Ringgit not impacted by futures trading abroad, says expert

This is despite concerns such trades will expose the currency to volatility and speculation

By NG MIN SHEN / Pic By ISMAIL CHE RUS

The ringgit futures contract trading on exchanges abroad has minimal impact to the local unit’s value, despite concerns such trades will expose the currency to volatility and speculation.

Singapore Exchange Ltd (SGX) rolled out the ringgit derivative contract last month. Bank Negara Malaysia (BNM) criticised the move, maintaining that the ringgit is a non-internationalised currency and any ringgit trading overseas is against Malaysia’s policy.

SGX has not responded to BNM’s criticism. The ringgit, which was among the worst-performing currencies against the US dollar last year, had recovered and strengthened 4.2% year-to-date after hitting a 52-week low of 4.5, according to Bloomberg data.

An industry expert said the low trading volume for ringgit futures contract in Singapore presently has caused little worry over the impact on the ringgit.

“It seems like nothing has happened there. There is not much impact at the moment. With futures trading, market makers need to put up prices in order for volume to start moving. Exchanges normally try to attract market makers, but (for) this particular contract it seems like nothing is happening,” the analyst told The Malaysian Reserve.

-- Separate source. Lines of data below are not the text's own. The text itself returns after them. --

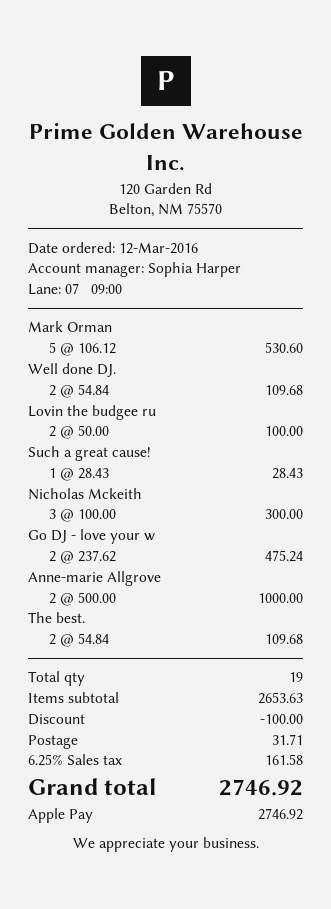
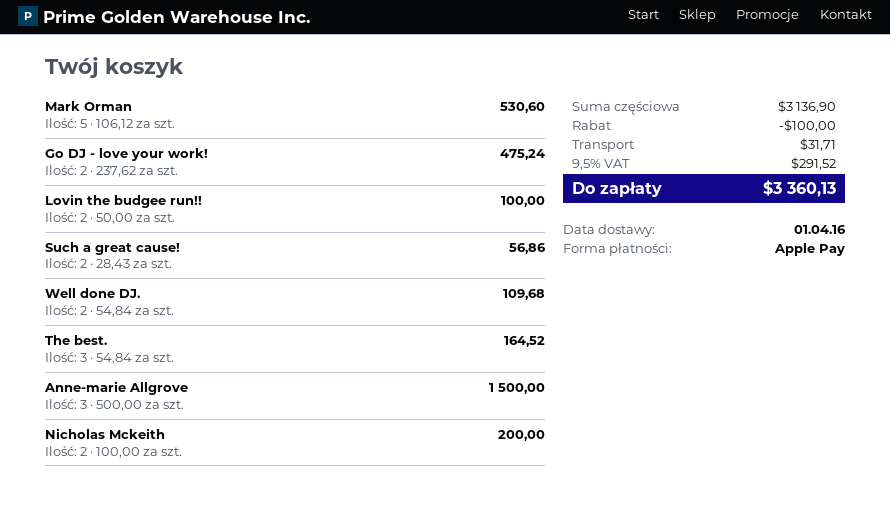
Such a great cause!: 1 x 28.43 = 28.43 -> 2 x 28.43 = 56.86
Nicholas Mckeith: 3 x 100.00 = 300.00 -> 2 x 100.00 = 200.00
Anne-marie Allgrove: 2 x 500.00 = 1000.00 -> 3 x 500.00 = 1500.00
The best.: 2 x 54.84 = 109.68 -> 3 x 54.84 = 164.52
subtotal: 2653.63 -> 3136.90
tax: 6.25% = 161.58 -> 9.5% = 291.52
total: 2746.92 -> 3360.13

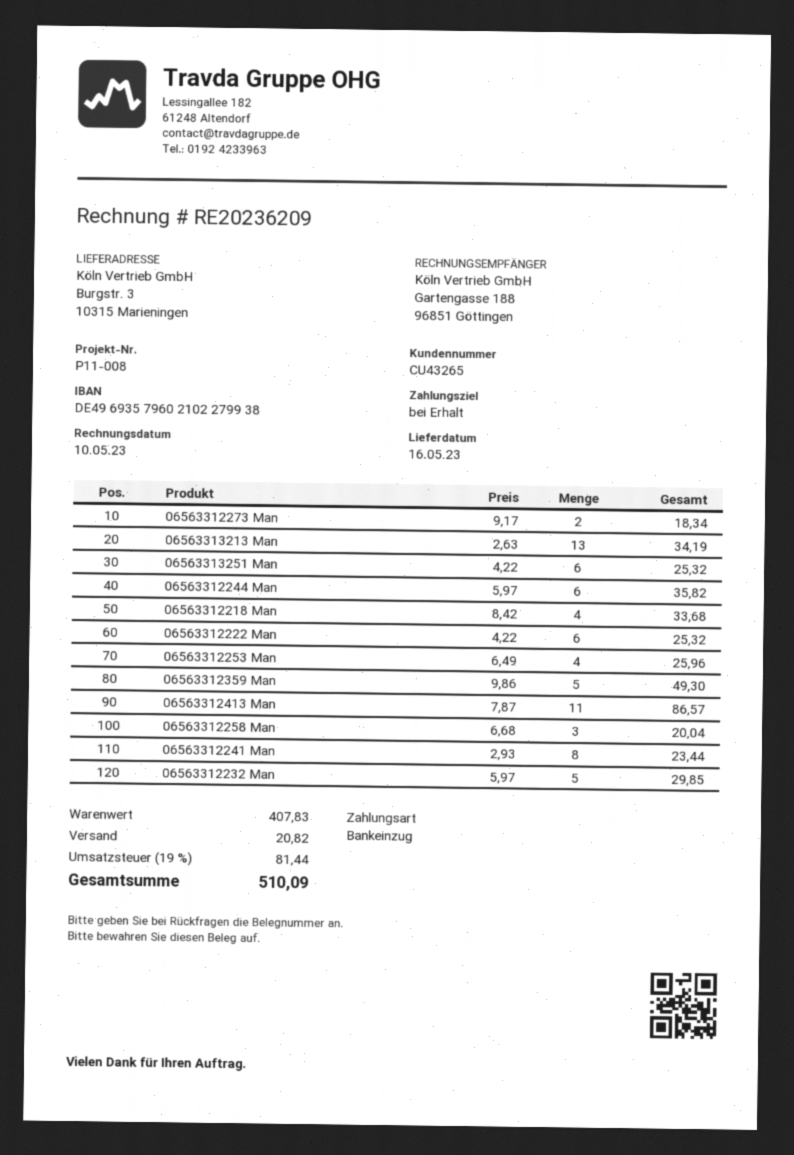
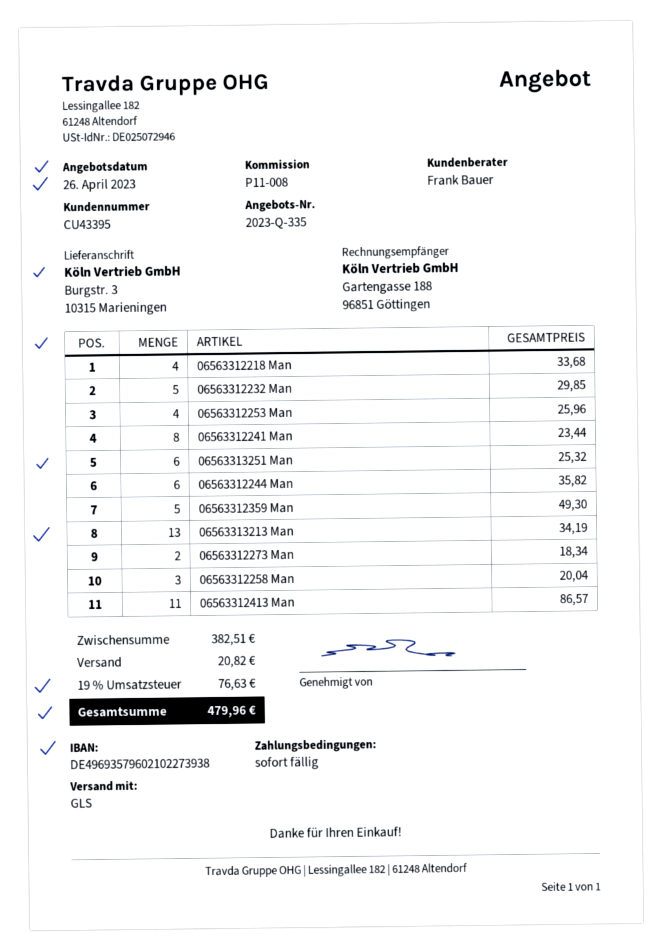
customer number: CU43265 -> CU43395
bank account: DE49693579602102279938 -> DE49693579602102273938
06563312222 Man: 6 for 25.32 -> none
subtotal: 407.83 -> 382.51
tax: 19% = 81.44 -> 19% = 76.63
total: 510.09 -> 479.96

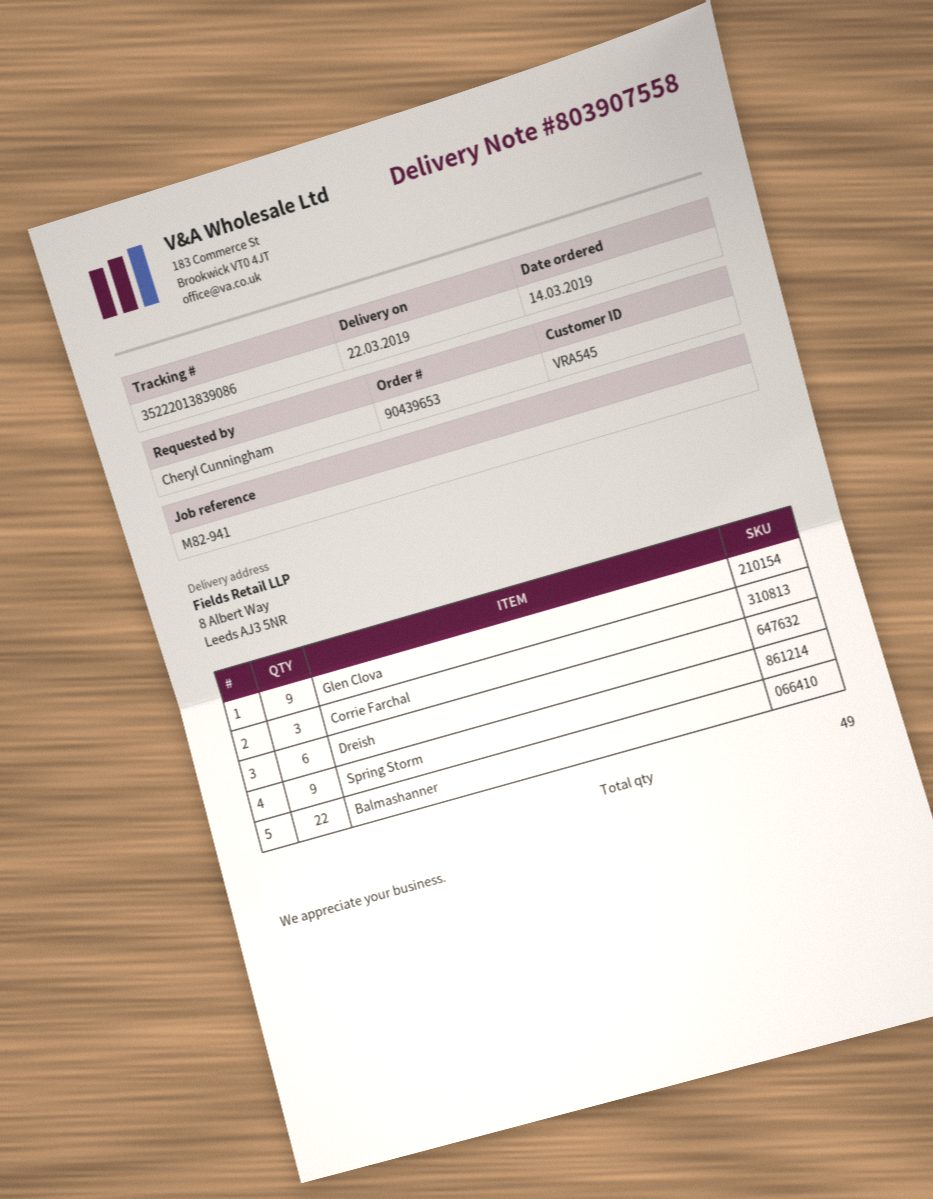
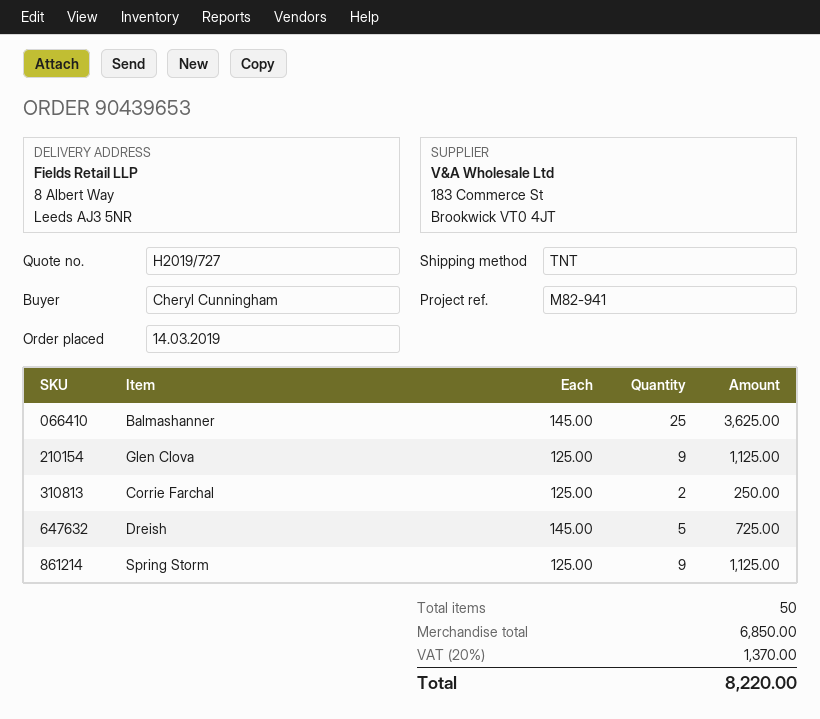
Corrie Farchal: 3 -> 2
Dreish: 6 -> 5
Balmashanner: 22 -> 25
total quantity: 49 -> 50

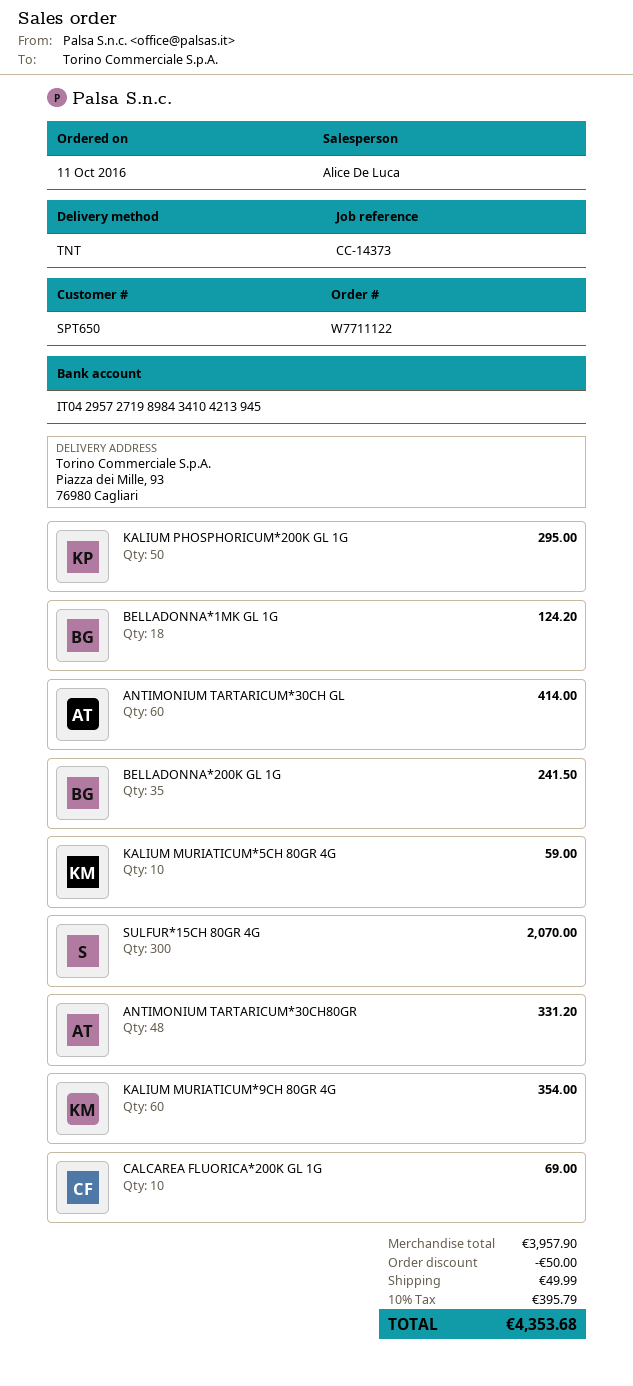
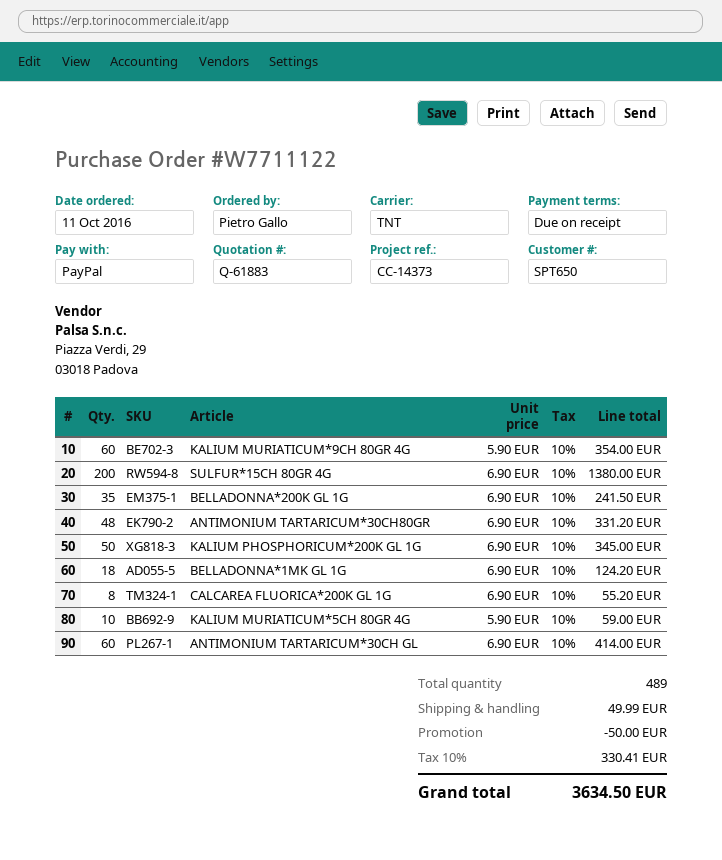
KALIUM PHOSPHORICUM*200K GL 1G: 50 for 295.00 -> 50 for 345.00
SULFUR*15CH 80GR 4G: 300 for 2070.00 -> 200 for 1380.00
CALCAREA FLUORICA*200K GL 1G: 10 for 69.00 -> 8 for 55.20
tax: 10% = 395.79 -> 10% = 330.41
total: 4353.68 -> 3634.50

The ringgit derivative contract, launched on the city-state bourse last month, has attracted minimal interest thus far.

As per SGX’s July Market Statistics Report, a total of 172 ringgit futures contracts were traded on SGX during the month, while the yen saw 2,202 futures contracts traded and the Korean won, 4,536 futures contracts. The analyst said movement of the ringgit futures contract is closely linked to the currency’s actual performance.

“The underlining is the most important. The level of the ringgit against the US dollar has been quite static for some time,” he said.

The introduction of ringgit futures contract trading on SGX and the Intercontinental Exchange or ICE Futures Singapore is “inconsistent with Malaysia’s foreign-exchange administration policy and rules”, BNM had recently noted.

BNM governor Datuk Seri Muhammad Ibrahim last Friday said the central bank’s position is limited to Malaysians seeking to trade in the contract.

In November last year, the central bank insisted that local and foreign banks cease trading the ringgit on the non-deliverable forward (NDF) mar- ket offshore, as it viewed the majority of such trades as speculative and influencing the value of the ringgit’s exchange value — especially against the US dollar.

The currency expert said corporations and institutions use futures for hedging to manage their currency exposure risk.

“The futures contract can be misused for speculation. So, there are two sides to the issue,” he said.

“It’s possible that SGX saw the demand and introduced the contract, but perhaps the market has not responded to the product,” the expert said.

Meanwhile, Bank Islam Malaysia Bhd chief economist Dr Mohd Afzanizam Abdul Rashid said: “It also depends on how liquid is the market. The liquidity will determine the price discovery mechanism, which is the function of the number of market participants and transactions.

“If so, there is high chance that it may have some influence to the cash market just like the NDF market,” he added.